Lawyers for the companies did not immediately return messages, but have said in recent court filings they suspect the IRS is overstepping its auditing authority by conducting investigations for the DOJ. They claim the Drug Enforcement Administration has trained tax agents on how to investigate drug operations.
“The IRS is working jointly with the Department of Justice to investigate purported criminal activity of the taxpayers,” the lawyers — Greenwood Village attorneys James Thorburn and Richard Walker — wrote in a recent filing. “To this end, the IRS has converged on Colorado and is conducting mass audits of those it has determined to be unlawfully trafficking in controlled substances … dishing out summonses like candy …”
They say their clients would happily give the IRS what it wants, but only with a grant of immunity from prosecution.
They say the DEA and IRS held training sessions in March 2016, “where (IRS) agents were trained in criminal drug law investigator (sic) techniques,” but efforts to learn what actually transpired have been rebuffed.
“The depths of the IRS and DOJ joint effort is shrouded in secrecy,” they wrote, noting responses to their requests under the federal Freedom of Information Act have been repeatedly stalled.

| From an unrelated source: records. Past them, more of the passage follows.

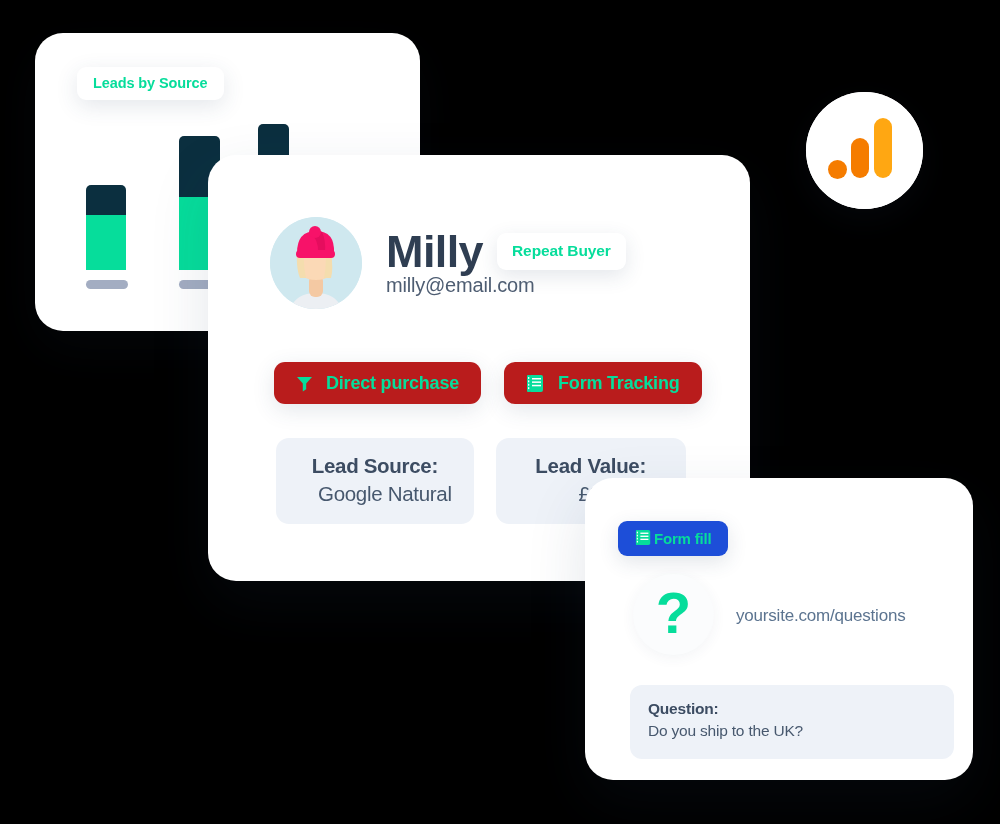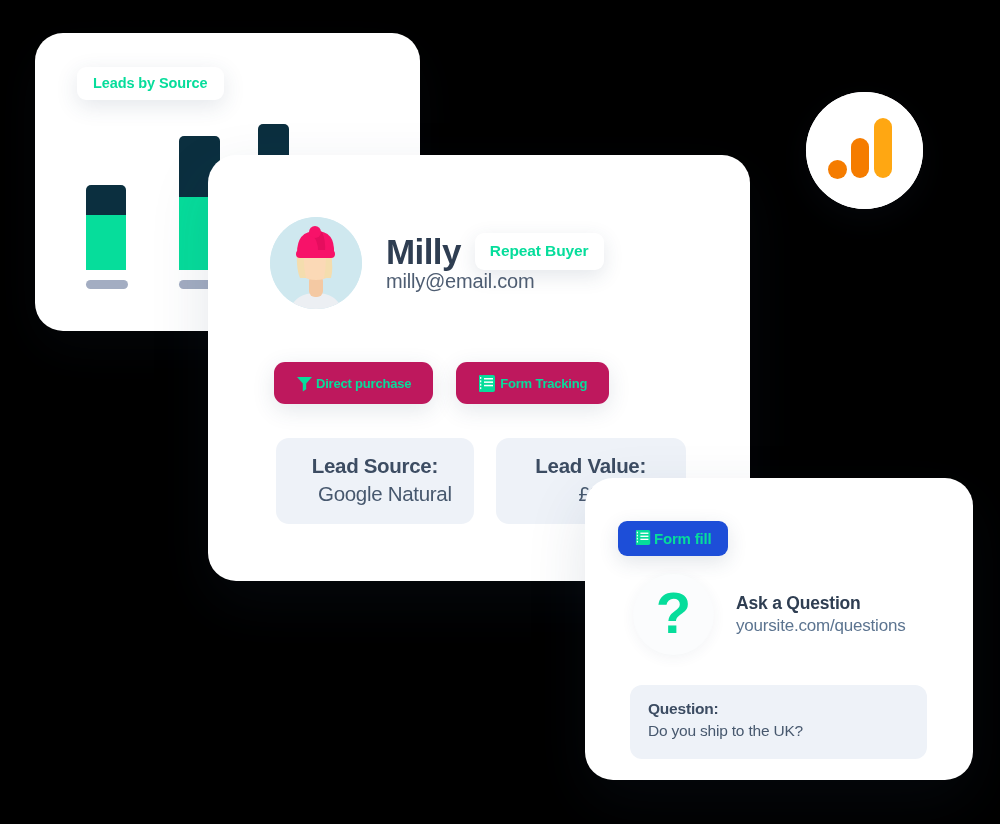--- a/index.html
+++ b/index.html
@@ -86,7 +86,7 @@
     gap: 14px;
   }
   .lead-name {
-    font-size: 35px;
+    font-size: 45px;
     font-weight: bold;
     color: #2f3e52;
     letter-spacing: -0.6px;

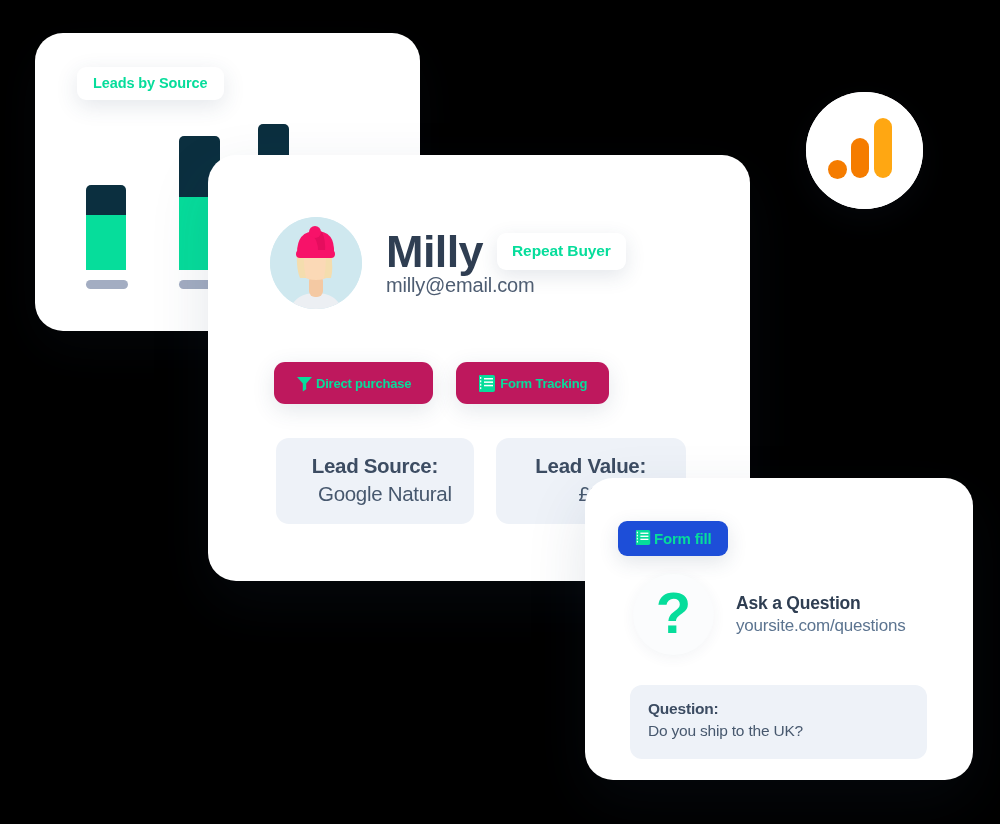--- a/index.html
+++ b/index.html
@@ -116,15 +116,15 @@
     gap: 23px;
   }
   .pill {
-    background: #be185d;
+    background: #b91c1c;
     border-radius: 11px;
     height: 42px;
     padding: 0 22px;
     display: flex;
     align-items: center;
-    gap: 3px;
+    gap: 13px;
     box-shadow: 0 6px 22px rgba(50,70,100,0.13);
-    font-size: 13px;
+    font-size: 18px;
     font-weight: bold;
     color: #06dd9b;
     letter-spacing: -0.2px;

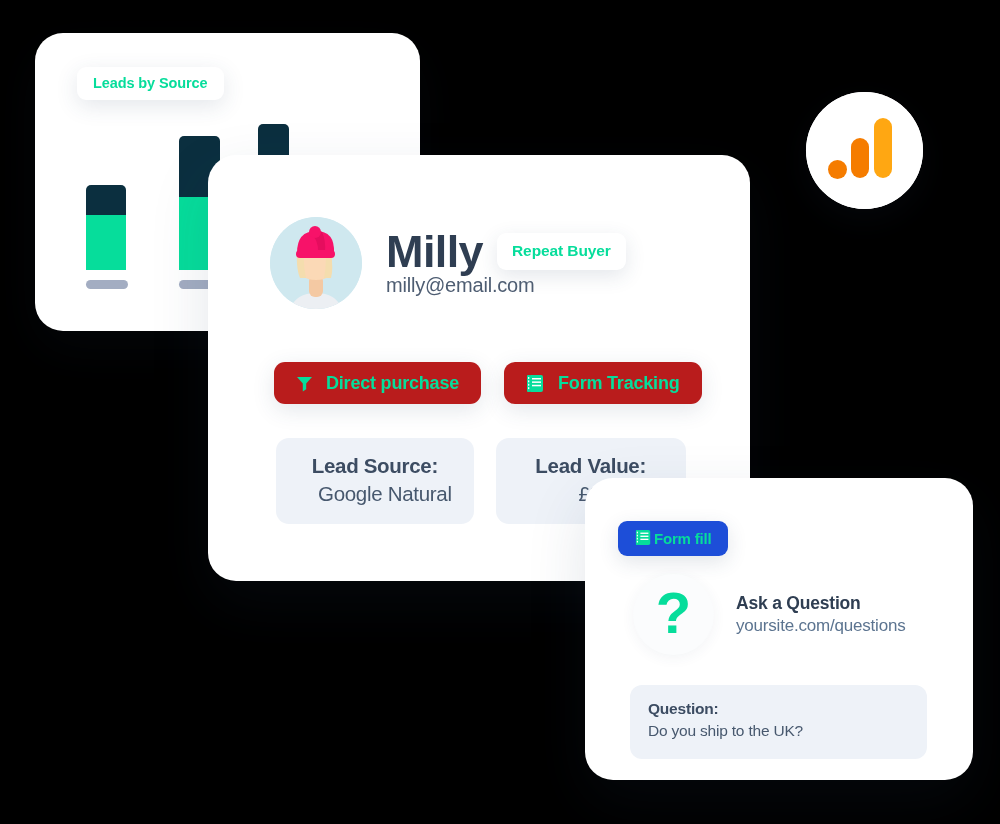--- a/index.html
+++ b/index.html
@@ -376,7 +376,6 @@
         <span class="q-mark">?</span>
       </div>
       <div>
-        <div class="q-title">Ask a Question</div>
         <div class="q-url">yoursite.com/questions</div>
       </div>
     </div>

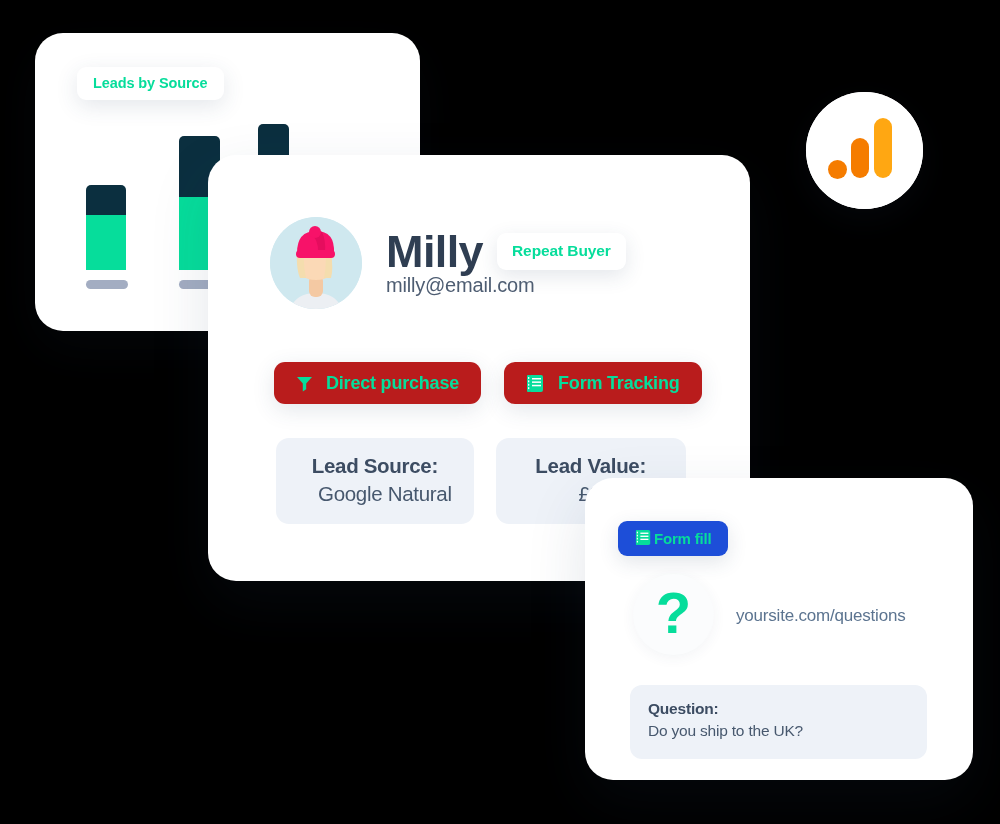--- a/index.html
+++ b/index.html
@@ -218,7 +218,7 @@
   .q-box {
     position: absolute;
     left: 45px; top: 207px;
-    width: 297px;
+    width: 324px;
     background: #eef2f8;
     border-radius: 12px;
     padding: 13px 29px 16px 18px;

The lawyers assert the conduct is the result of a 2016 law in which Congress prohibited the use of DOJ funds to prevent implementation of state medical marijuana laws. So because the DEA can’t conduct such an investigation, it is working through the IRS in the U.S. Treasury Department.
The IRS, DEA and MED do not comment on pending litigation and will not confirm the existence of any investigation.
The IRS called the assertion “baseless,” saying Rifle Remedies “appears to sell marijuana for recreational use,” and that the DEA doesn’t need the help.
“That the DEA is using the IRS to investigate … defies common sense,” the government said in a court filing. “If prosecution were truly the goal, it would be far simpler — and likely more effective — for the DEA to send a plainclothes agent to purchase marijuana from (Rifle Remedies) than to co-opt the IRS into issuing summons to MED for information about past years’ marijuana sales. (Rifle’s) underlying theory of this case lacks not only evidence, but logic.”
The IRS is trying to get its hands on Colorado’s Marijuana Enforcement Tracking Reporting Compliance system, or METRC, which follows every marijuana plant from seed to sale. The agency wants annual gross sales reports for 2014 and 2015, but apparently also information about who is buying from Rifle Remedies.
Until now, the IRS relied on pot businesses — growers, distributors and manufacturers — to concede they are selling the drug, which the lawyers say is tantamount to admitting to a federal crime. Once done, the IRS uses section 280E of the Revenue Code in denying any business tax deductions, a move that raises the business’s tax bill by multiples.
Businesses are able to deduct their cost of producing goods from the revenues generated, just like other businesses can, but cannot do more than that, a massive liability that leaves them with huge tax bills.
No hearings have been set on the case.